Salmon Arm holding off on plastic shopping bag ban

Provincial support gives weight to municipal bylaws banning single-use plastic bags

When the city’s bylaw banning single-use plastic bags is pressed back into service, Salmon Arm Mayor Alan Harrison is confident it will have the support of residents and the province.

The bylaw came into effect on July 1, 2019, and remained in place until and March 2020, when the city, due to the onset of COVID-19 and related health and safety concerns, allowed retailers to transition back from reusable bags to plastic.

On Sept. 12, 2020, the B.C. Ministry of Environment announced steps to reduce plastic waste. One was the approval of similar bylaws banning single-use plastics for Richmond, Victoria, Saanich, Tofino and Ucluelet, clearing the way for those communities to implement their bans.

The ministry stated it would consider other bylaws as they are submitted.

Harrison said he spoke in March with then environment minister George Heyman. At that time, the province had yet to decide on an action plan.
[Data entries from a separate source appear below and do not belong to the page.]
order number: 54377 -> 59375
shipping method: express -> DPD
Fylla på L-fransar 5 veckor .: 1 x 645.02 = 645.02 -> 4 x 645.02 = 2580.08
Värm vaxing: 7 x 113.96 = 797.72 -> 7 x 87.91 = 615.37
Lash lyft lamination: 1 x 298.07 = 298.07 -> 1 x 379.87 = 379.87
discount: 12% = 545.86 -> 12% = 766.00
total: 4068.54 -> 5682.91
Harrison and council had another opportunity to speak with Heyman during the recent virtual Union of B.C. Municipalities conference, and were provided with three options on how to proceed with the ban. The first, Harrison explained, was for municipalities to submit their bylaw over the next six months to the environment ministry for authorization. The second was to wait between six months and a year, when the ministry expects to give municipalities authorization to proceed with their own bylaws and not have to submit them for provincial approval. The third option was to wait until the B.C. government introduces legislation for a provincewide ban of single-use plastics.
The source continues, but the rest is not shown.